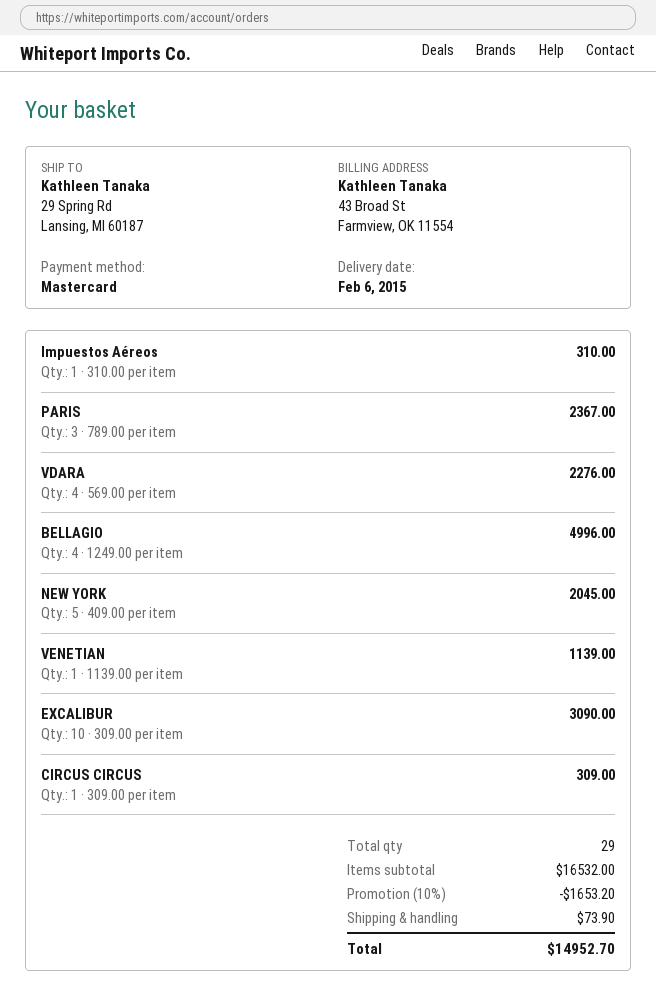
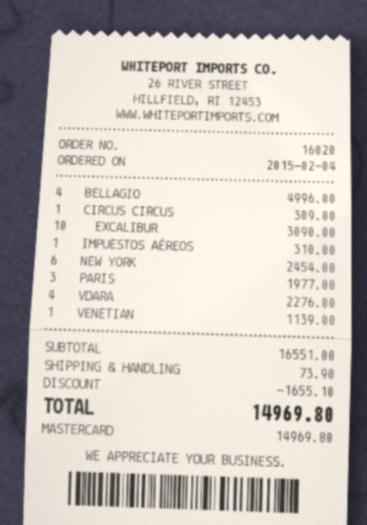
PARIS: 3 for 2367.00 -> 3 for 1977.00
NEW YORK: 5 for 2045.00 -> 6 for 2454.00
subtotal: 16532.00 -> 16551.00
discount: 1653.20 -> 1655.10
total: 14952.70 -> 14969.80

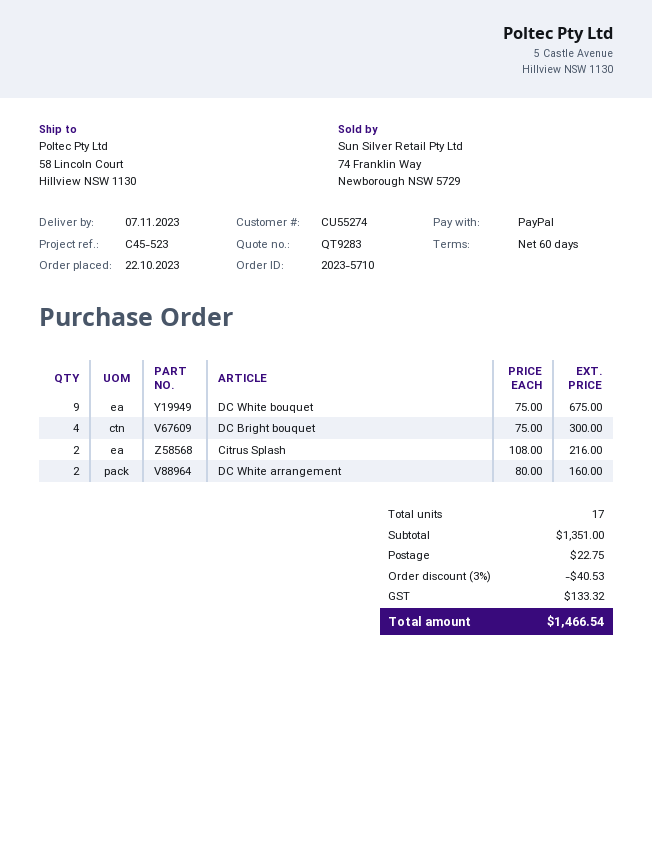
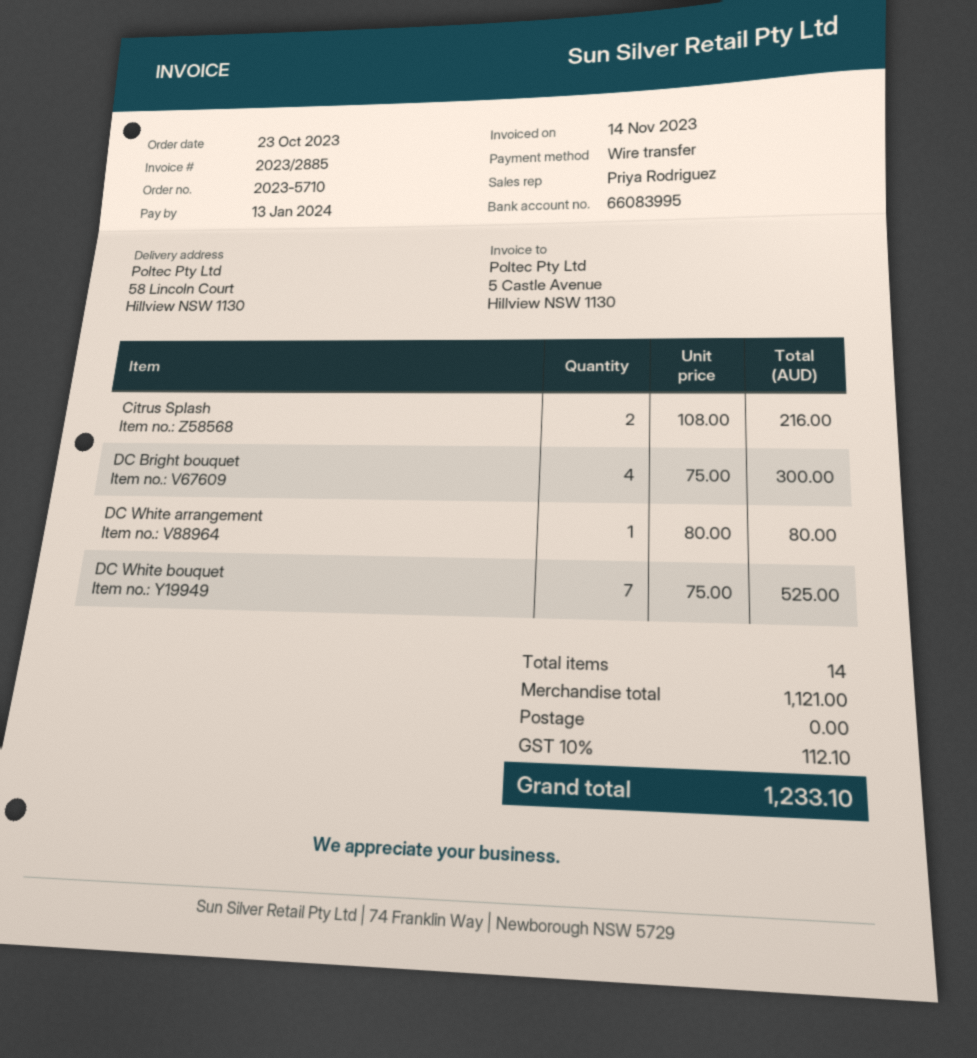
order date: 2023-10-22 -> 2023-10-23
payment method: PayPal -> bank transfer
DC White bouquet: 9 x 75.00 = 675.00 -> 7 x 75.00 = 525.00
DC White arrangement: 2 x 80.00 = 160.00 -> 1 x 80.00 = 80.00
total quantity: 17 -> 14
subtotal: 1351.00 -> 1121.00
discount: 3% = 40.53 -> none
shipping: 22.75 -> 0.00
tax: 133.32 -> 112.10
total: 1466.54 -> 1233.10

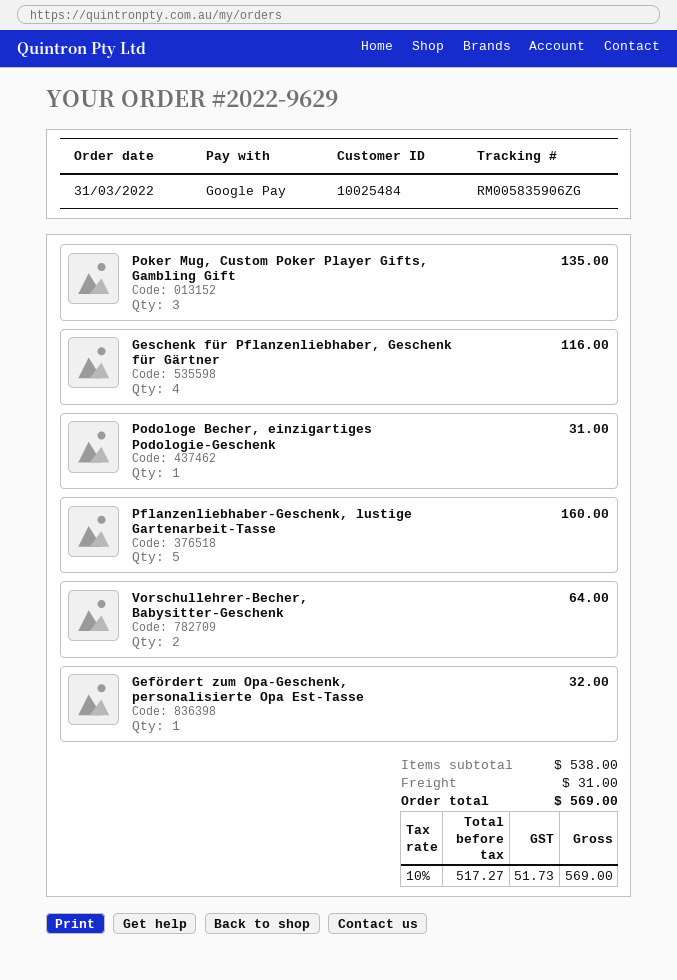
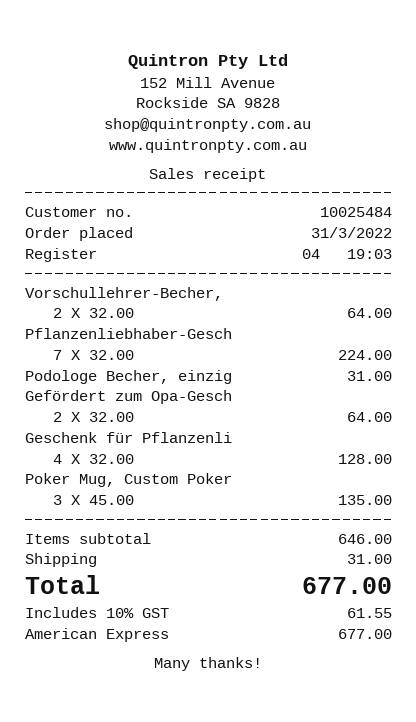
payment method: Google Pay -> American Express
Geschenk für Pflanzenliebhaber, Geschenk für Gärtner: 4 for 116.00 -> 4 for 128.00
Pflanzenliebhaber-Geschenk, lustige Gartenarbeit-Tasse: 5 for 160.00 -> 7 for 224.00
Gefördert zum Opa-Geschenk, personalisierte Opa Est-Tasse: 1 for 32.00 -> 2 for 64.00
subtotal: 538.00 -> 646.00
tax: 10% = 51.73 -> 10% = 61.55
total: 569.00 -> 677.00

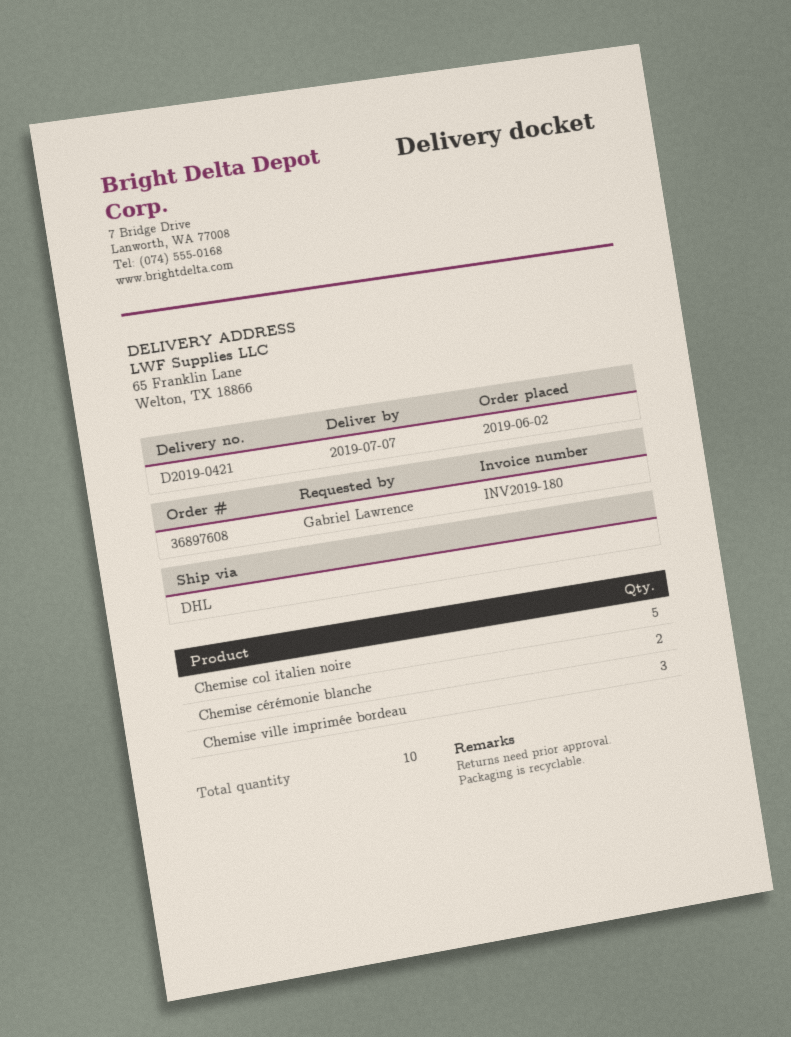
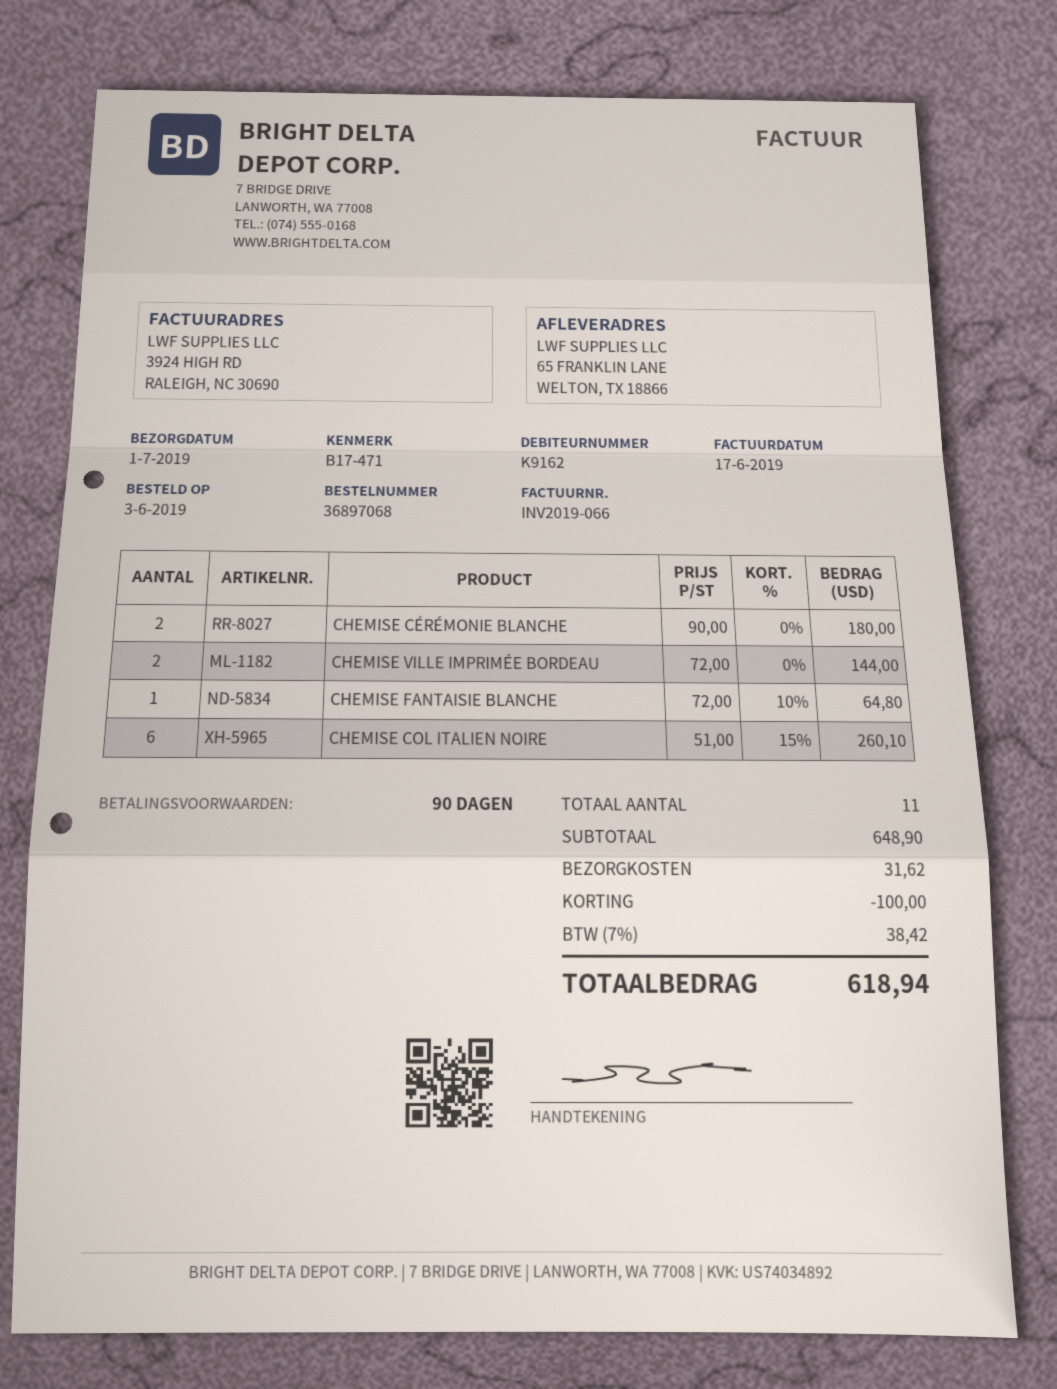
order number: 36897608 -> 36897068
order date: 2019-06-02 -> 2019-06-03
delivery date: 2019-07-07 -> 2019-07-01
invoice number: INV2019-180 -> INV2019-066
Chemise col italien noire: 5 -> 6
Chemise ville imprimée bordeau: 3 -> 2
CHEMISE FANTAISIE BLANCHE: none -> 1
total quantity: 10 -> 11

▬▬▬▬▬▬

### Exercise description
Find how many lines in the preceding listing contain the word "subtotal", and answer with that number only.

### Final answer
3